Now some of the same principles – not being forced to pay for interesting things – are being brought back to the physical world through things like Decentralize Dance Paries. Which looks completely awesome.

Character Creation

The Victoria Writers’ Society had its last meeting before the summer on Wednesday. Tricia Dower spoke about character creation and read from her book, Silent Girl. Despite being sick and having to leave the room a couple times, she gave a really great talk.

Character creation, and the role of the character in the story (should they drive the plot? should the plot dictate everything about them? is setting a character, and should it be?) is a topic that comes up on every writing forum I’m a member of. Every writer is different, and takes different approaches, even amongst different of their own works.

Tricia Dower had an interesting approach to interviewing one’s characters, getting to know them as individuals beyond the page so that they inhabit the page as whole beings.

Pacific Northwest

I spent this last weekend trekking fabulously through the Victoria Steampunk Expo then down to Port Angeles and thence to Seattle and back to Vancouver and then home. In three days. I think. It was a great deal of fun. Working inside most of the day, I don’t tend to appreciate what a gorgeous corner of the continent I live on.

Met Christine Hart at the Steampunk Expo, though didn’t realize we were both in the Victoria Writer’s Society until Monday when I came back and she’d found me on DeviantArt. It’s a wonderfully small community out here.

Reading Lists

So, I am in a discussion with someone of Wuthering Heights; I’ve been to the home of the Bronte sisters, and have read about them, and analysis of their work – I’ve even read her sister’s great work, Jane Eyre. But I’ve never read Wuthering Heights.
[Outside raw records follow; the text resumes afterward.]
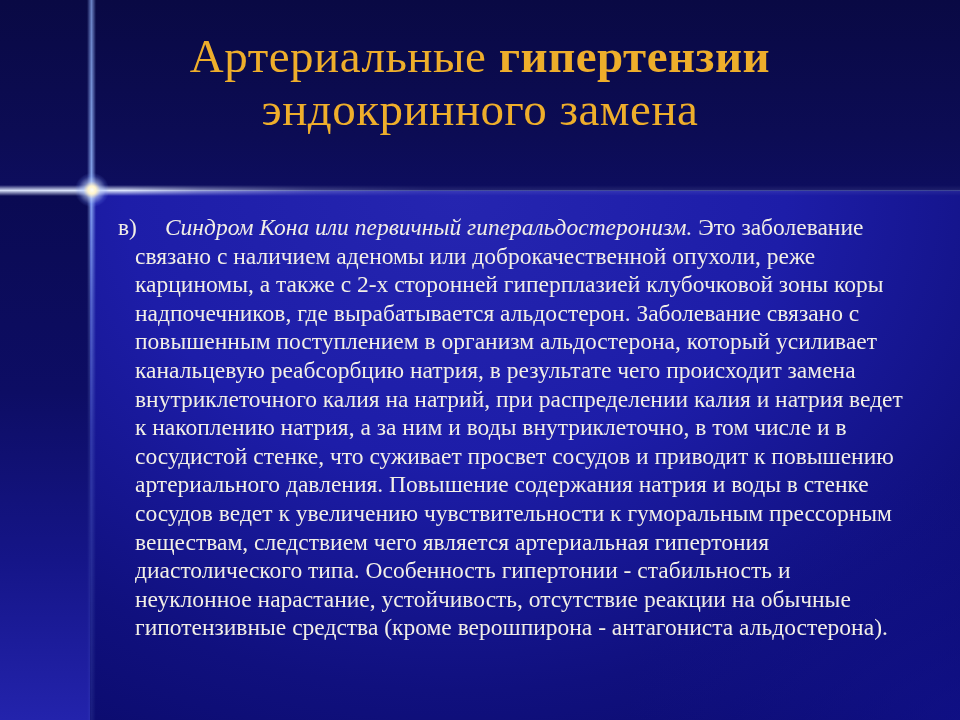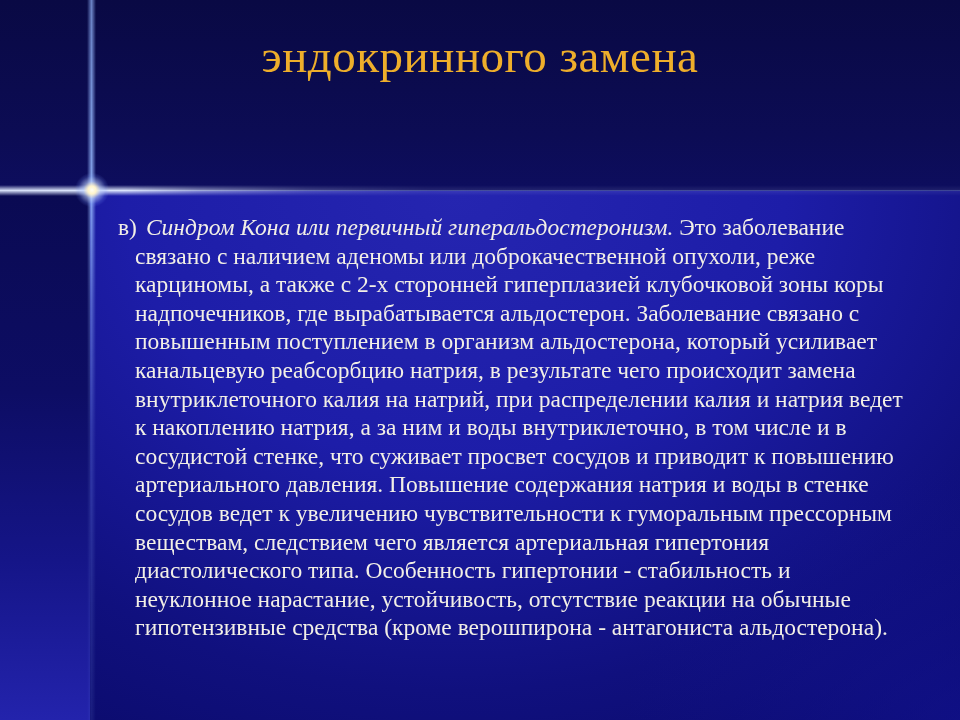--- a/index.html
+++ b/index.html
@@ -90,6 +90,7 @@
   <div class="glint"></div>
 
   <div class="title">
+    <div><span>Артериальные </span><span class="bold">гипертензии</span></div>
     <div>эндокринного замена</div>
   </div>
 

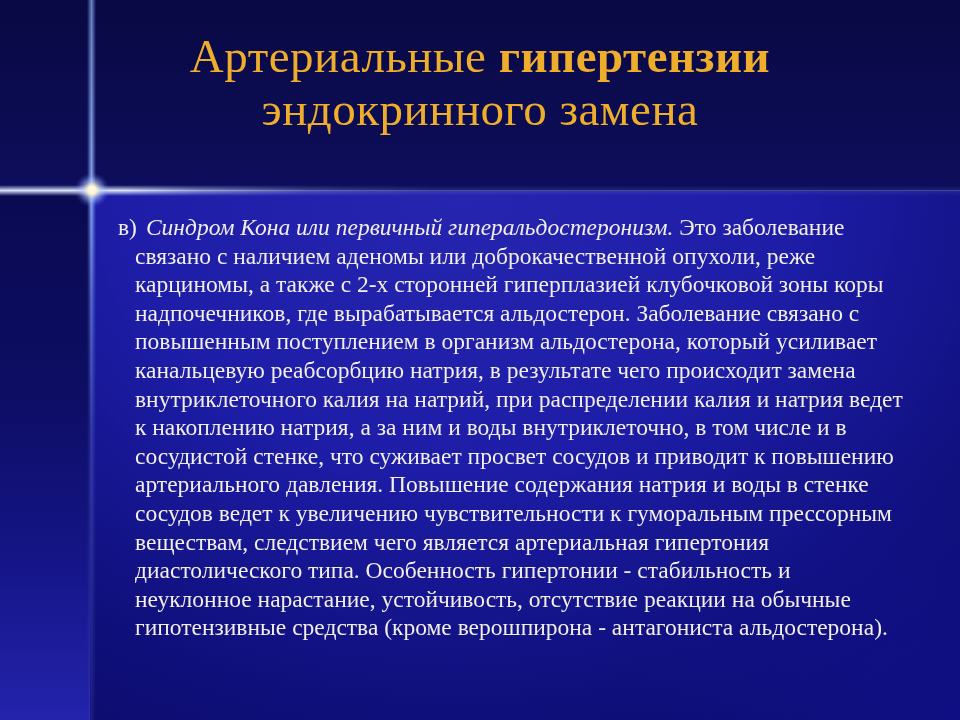--- a/index.html
+++ b/index.html
@@ -73,7 +73,7 @@
     text-indent: -17px;
   }
   .body-text .marker { margin-right: 9px; }
-  .body-text .lead { font-style: italic; }
+  .body-text .lead { font-style: italic; margin-left: 19px; }
 </style>
 </head>
 <body>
I’m realizing I am not all that well-read in general; I’ve read The Great Gatsby, and The Jungle, and The Yellow Wallpaper, and a few other classics, and I’ve seen the BBC versions of every Jane Austen novel as well as attempting to read Emma. But somehow I slipped by all that required reading, A Clockwork Orange and Lord of the Flies and all those other books people of letters have read.

So I’m going to attempt to rectify the situation, with aid from Time, The Best 100 lists, and these blogs. Even with overlap, that is probably well over 100 books. I’m going to compile the total list and add another page to list all of them, so I can check them off as I read them. The goal will be to read all of them.

Island Writer Magazine

The launch for the Summer 2010 edition of Island Writer was this last Wednesday. It was my first launch; I was on vacation during the last one, and it was also my first launch as a member of the editorial staff. I was and am the editorial assistant for the magazine, and it’s a tremendous learning experience for me, seeing exactly what goes into a publication. I was also lucky enough with this issue to have two illustrations included. At the launch I got the meet the author of one of the stories I illustrated, Judith Mackay, and that was wonderful, to actually meet the person whose work I worked with. I hadn’t even spoken to her before that, except in form letters sent in my capacity as editorial assistant.
This issue was also the last issue for the editor in chief I worked with, Stacey Curtis. She’s spent the last several issues as the editor, and is moving on to other projects. She was wonderful to work with; creative, open to input on the technical side (we used Google Docs for some stages, which was a great and easy way to get everyone the files), and patient of my inevitable mistakes.
I met several of the new editorial staff at the launch, as well, and am looking forward to working with them on the next issue, coming out in December.